**Exercise:** The answer must be an exact copy of the lines from the one containing "(145, 705) none -> [197,836,236,854] 완료" through the last line of the records, with no pictures.

++++++++++++++++++++

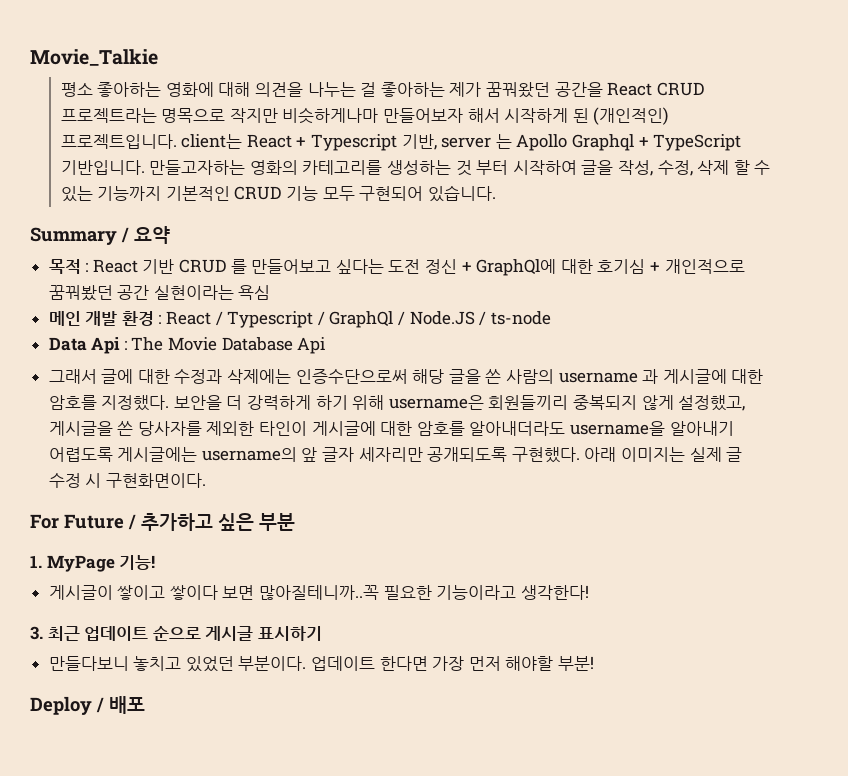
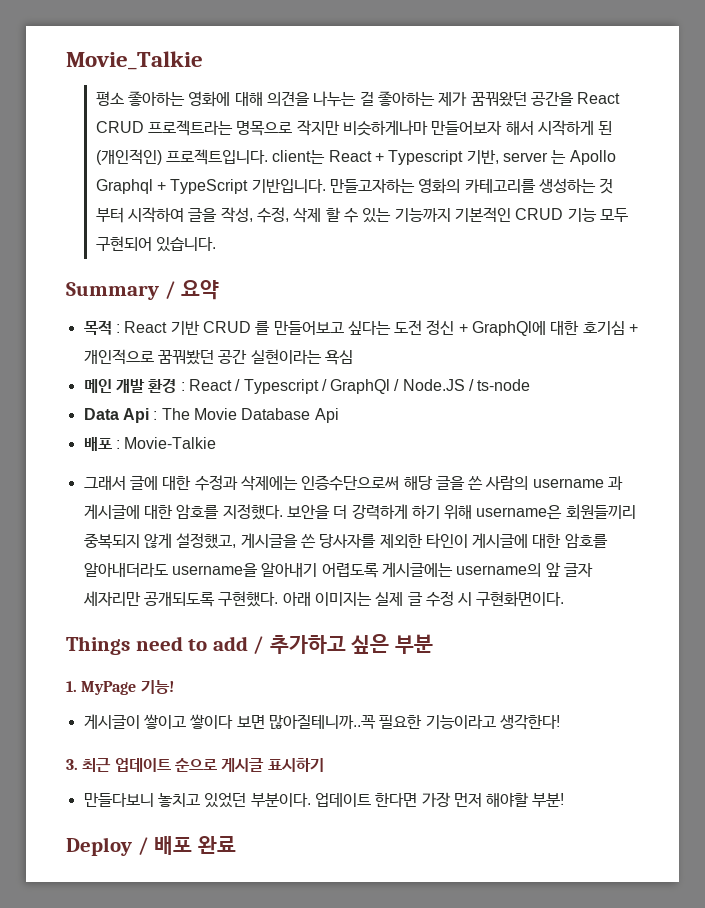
(326, 345) none -> [83,437,217,451] // 배포 : Movie-Talkie
[30,514,124,529] For Future -> [66,636,248,655] Things need to add
(145, 705) none -> [197,836,236,854] 완료

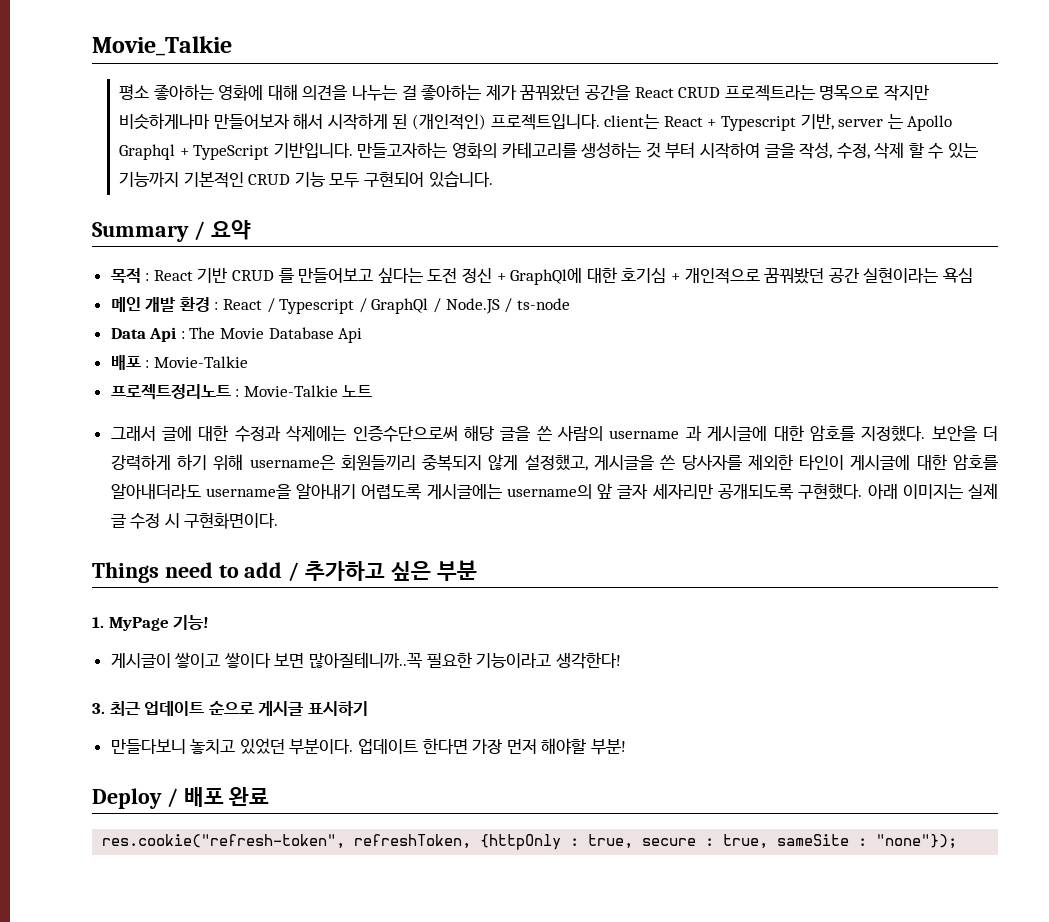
(217, 443) none -> [110,384,373,400] // 프로젝트정리노트 : Movie-Talkie 노트
(236, 845) none -> [102,834,958,850] // res.cookie("refresh-token", refreshToken, {httpOnly : true, secure : true, sameSite : "none"});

++++++++++++++++++++

**Answer to the problem:**
(145, 705) none -> [197,836,236,854] 완료

(217, 443) none -> [110,384,373,400] // 프로젝트정리노트 : Movie-Talkie 노트
(236, 845) none -> [102,834,958,850] // res.cookie("refresh-token", refreshToken, {httpOnly : true, secure : true, sameSite : "none"});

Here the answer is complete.